It changed ownership, it said goodbye to its founder and chef, and now it’s closing for good.
Tage, a favorite island restaurant among both locals and tourists, will not be reopening this season in the old Miss Lilly’s store across from the Julius E. Sprauve School.
After discovering that off season on St. John was a bit slower than he planned for, Tage chef/owner Karrl Foster realized it just wasn’t going to work out, he explained.
“I guess I just underestimated the gravity of seasonality down here,” said Foster. “I wasn’t truly financially prepared, and neither was my business partner. By the time we realized the effects of a place that has such seasons, it was kind of late and we were already feeling the pinch.”
Once Foster realized he wouldn’t be able to reopen Tage with his own resources, it was too late to raise capital without asking friends for help, he explained.
“By the time we realized it wasn’t going to work out, it was a little late for us,” said Foster. “I have plenty of friends with money who would help out, but I wouldn’t do that because it’s not fair to them.”
Foster Admits Mistakes
A few factors led Foster to believe months ago that things at Tage might not work out. The Tage chef/owner realized he may have made a mistake in purchasing the restaurant after studying numbers from the previous seasons, he explained.

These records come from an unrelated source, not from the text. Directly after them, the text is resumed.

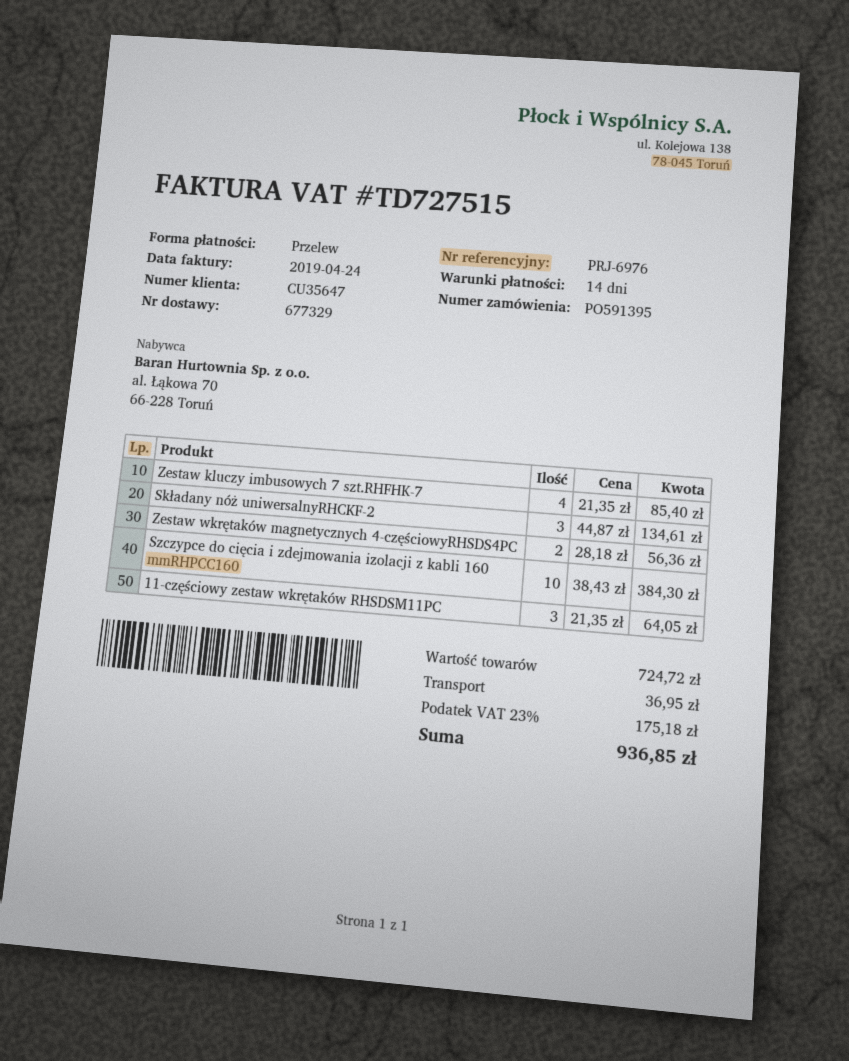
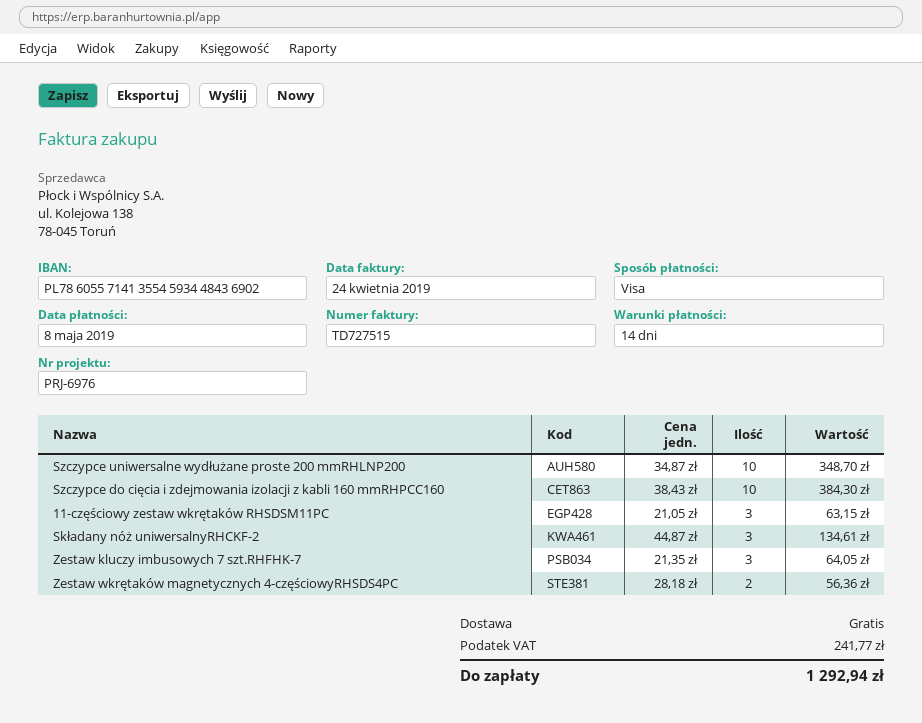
payment method: bank transfer -> Visa
Zestaw kluczy imbusowych 7 szt.RHFHK-7: 4 x 21.35 = 85.40 -> 3 x 21.35 = 64.05
11-częściowy zestaw wkrętaków RHSDSM11PC: 3 x 21.35 = 64.05 -> 3 x 21.05 = 63.15
Szczypce uniwersalne wydłużane proste 200 mmRHLNP200: none -> 10 x 34.87 = 348.70
shipping: 36.95 -> 0.00
tax: 175.18 -> 241.77
total: 936.85 -> 1292.94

“Six months or so ago, when I started to review the numbers historically and saw that it wasn’t just about the island being down the 15 to 20 percent during off season I’d heard from everyone, coupled with the fact that something else was going on that I couldn’t put my finger on, it started happening emotionally for me,” said Foster. “As I looked at the numbers a little deeper, I knew I’d done my due diligence when I bought the place, but I figured that knowing the history, we could approach it in a different way. That was one of my mistakes.”
Against his better judgement, Foster did not take over entirely as chef and owner when he purchased Tage in mid-2006. He instead managed the restaurant while allowing founder and chef Ted Robinson — who Foster describes as an “incredible chef” — to remain in the kitchen.
“It’s my idea, my passion, my dream,” said Foster. “It’s what’s inexplicably linked to what every chef buys a restaurant for — not just to be a restaurateur, but to put out his own idea and make people happy. I reluctantly decided to allow the original chef — who I think is an incredibly talented guy — to continue to put out his work, and I wanted to change the name but decided to stick with Tage because it had credibility and history.”
The restaurant didn’t go where either Foster or Robinson expected it to go, Foster added. During the off season when Tage was closed, Foster began to formulate his idea to open a new restaurant.
“The concept with the new name attached to it was more a French/Spanish/Italian/Mediterranean focus, and we’d scale the wine list down a bit but still have some pretty amazing wines,” he said. “The other goal was to make it more accessible, because we’d have so many people stop us and say, ‘I’d like to eat at your restaurant but I just can’t afford it.’ That’s not what we wanted to be.”
Foster wanted patrons to be able to enjoy his restaurant several times a week, but this idea would have been hard to achieve due to a monthly $3,000 WAPA bill and more than $5,000 in rent, he explained. The Tage chef/owner didn’t want to compromise the quality of the restaurant’s food just to bring the prices down.
“When I started to see that we couldn’t change anything with our WAPA bill, we tried to tighten the bootstraps in other places,” said Foster. “We weren’t going to cut back when it came to food, and we tried lots of different things but it just didn’t work. By the time I realized that it was time to inject a whole new thought into the place, perhaps it was too late to do anything with it.”
Foster looks back fondly on his experience at Tage, where he even got the opportunity to cook for celebrities visiting the island.
“It was an amazing opportunity to participate in that history,” said Foster. “We were even asked to come out privately and do a dinner for Angelina Jolie and Brad Pitt.”
“They said they couldn’t come out, but they really liked the menu and asked if I would come over and do their dinner, so I did it personally; it was amazing,” he added.
Other customers credited Tage with helping them make deals at business dinners, Foster added.
One thing Foster said he will always remember from his time as chef/owner of Tage is the staff.
“I would really like to mention the fact that the staff I had there was absolutely the most talented staff that I’ve ever, ever worked with,” said Foster. “I would gladly, under any circumstances, work with any one of them again, and I mean it. Par Manhattan, London, France, L.A., they’re the best.”
Pursuing Other Avenues
Although the restaurateur is sad that an era is coming to an end, he realizes he now has the opportunity to pursue many different avenues, he explained.
“It’s really sad, but I believe that sometimes you have to let go when you just don’t want to,” said Foster. “I also believe that one door closes and another one opens.”
While Foster is unsure of his next step, he knows he wants to continue to use his skills as a chef, he explained.
“It’s in my blood,” he said. “I’m a chef and I love this business.”
The former Tage chef/owner may do in-villa catering, or he may go back to Manhattan.
“I want to make the right movement,” he said.
The name “Tage” will be retired, explained Foster, who did not elaborate on whether the business will be put up for sale.